The paper tests this new playground with eight different "dance routines" (benchmarks) to prove it works.

  • The Avoided Crossing (The "Level Repulsion"):
    Imagine two dancers approaching each other. Usually, if they have the same energy, they bump into each other and bounce apart. In physics, this creates a "gap" where they can't exist. The simulation perfectly recreated this gap, proving the math is right.
  • The Rabi Oscillation (The "Energy Swap"):
    Imagine one dancer starts with a ball (energy). They toss it to the other, who tosses it back. The paper showed that the ball goes back and forth perfectly, like a pendulum. If the simulation was wrong, the ball would get lost or the rhythm would be off.
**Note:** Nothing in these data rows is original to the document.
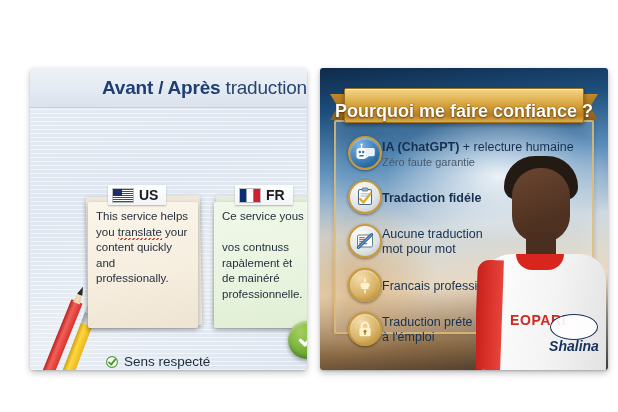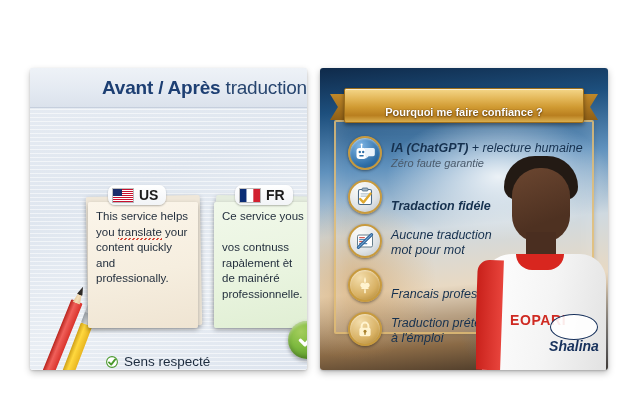--- a/index.html
+++ b/index.html
@@ -126,7 +126,7 @@
     display:flex;align-items:center;justify-content:center;
   }
   .ribbon-text{
-    font-size:11px;font-weight:bold;color:#ffffff;white-space:nowrap;
+    font-size:18px;font-weight:bold;color:#ffffff;white-space:nowrap;
     text-shadow:0 1px 2px rgba(90,55,5,.9), 0 0 1px rgba(90,55,5,.9);
     margin-top:12px;
   }

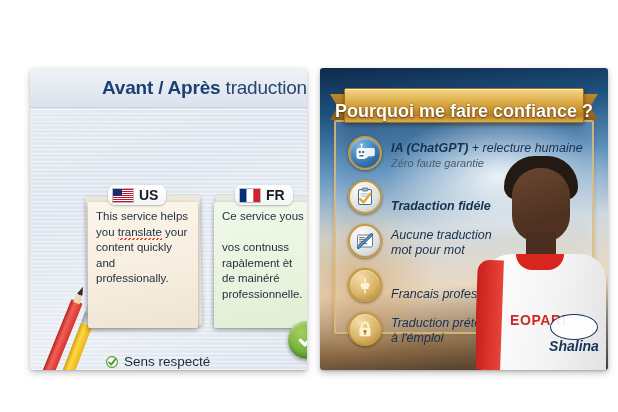--- a/index.html
+++ b/index.html
@@ -133,7 +133,7 @@
 
   
   .features{position:absolute;left:28px;top:68px;width:250px;z-index:4;}
-  .feature{display:flex;align-items:flex-end;gap:9px;margin-bottom:10px;font-style:italic;}
+  .feature{display:flex;align-items:center;margin-bottom:10px;}
   .fi{
     flex:0 0 auto;width:30px;height:30px;border-radius:50%;
     border:2px solid #c79a3e;

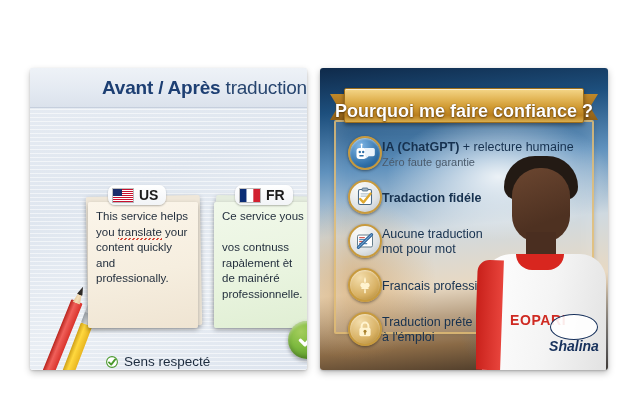--- a/index.html
+++ b/index.html
@@ -38,7 +38,7 @@
   .tab{
     position:absolute;display:flex;align-items:center;gap:5px;
     background:linear-gradient(180deg,#ffffff,#f2f4f7);
-    border-radius:7px;padding:2px 8px 2px 4px;
+    border-radius:1px;padding:2px 8px 2px 4px;
     box-shadow:0 1px 2px rgba(0,0,0,.28);
     z-index:6;
   }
It wasn't; the rhythm was perfect.
  • The "Cooperativity" (The "Crowd Control"):
    Sometimes the dancers are too shy (weak coupling) to notice each other, and sometimes they are too loud (strong coupling). The simulation showed exactly when the "shy" phase turns into the "loud" phase, matching real-world physics.

3. The Special Tricks

The authors didn't just stop at the basics. They showed off some advanced moves:

  • The "Ghost" Mode (Dark Polaritons):
    Imagine three dancers. Two are talking to a third one. But if they time it just right, the two can talk to each other without the third one even knowing they are there. The simulation found this "ghost" connection, which is crucial for future quantum computers.
  • The "Anti-Magnet" (Antiferromagnets):
    Most magnets have all their tiny spins pointing the same way. But "anti-magnets" have spins pointing in opposite directions, canceling each other out. The simulation successfully modeled these tricky materials, showing how they dance with microwaves in a unique way (using something called the "Néel vector," which is like the "net mood" of the anti-magnet).
  • The "Abnormal" Dance (Dissipative Coupling):
    Usually, dancers push apart when they get close. But the authors showed that if you change the rules (add "friction" or dissipation), the dancers might actually pull toward each other and merge. This "level attraction" is weird and counter-intuitive, and the simulation captured it perfectly.

4. Why This Matters

Think of this paper as releasing a new, upgraded video game engine for scientists.

  • Before: Scientists had to build their own game engines from scratch or use slow, clunky tools to study how magnets and microwaves interact.
  • Now: They have a free, open-source toolkit (mumax+) that is already built.
    • If you want to do a quick experiment, you use the Python tool (Tier 2).
    • If you want to simulate a massive, complex crystal with millions of tiny details, you use the GPU-native tool (Tier 1).

The Bottom Line

The authors built a bridge between the world of microwaves and the world of spinning magnets. They proved their bridge is strong, fast, and capable of handling weird, complex scenarios like "anti-magnets" and "energy-sucking" friction. This allows scientists to design better quantum computers and sensors without having to build expensive physical labs for every single test—they can just run the simulation first.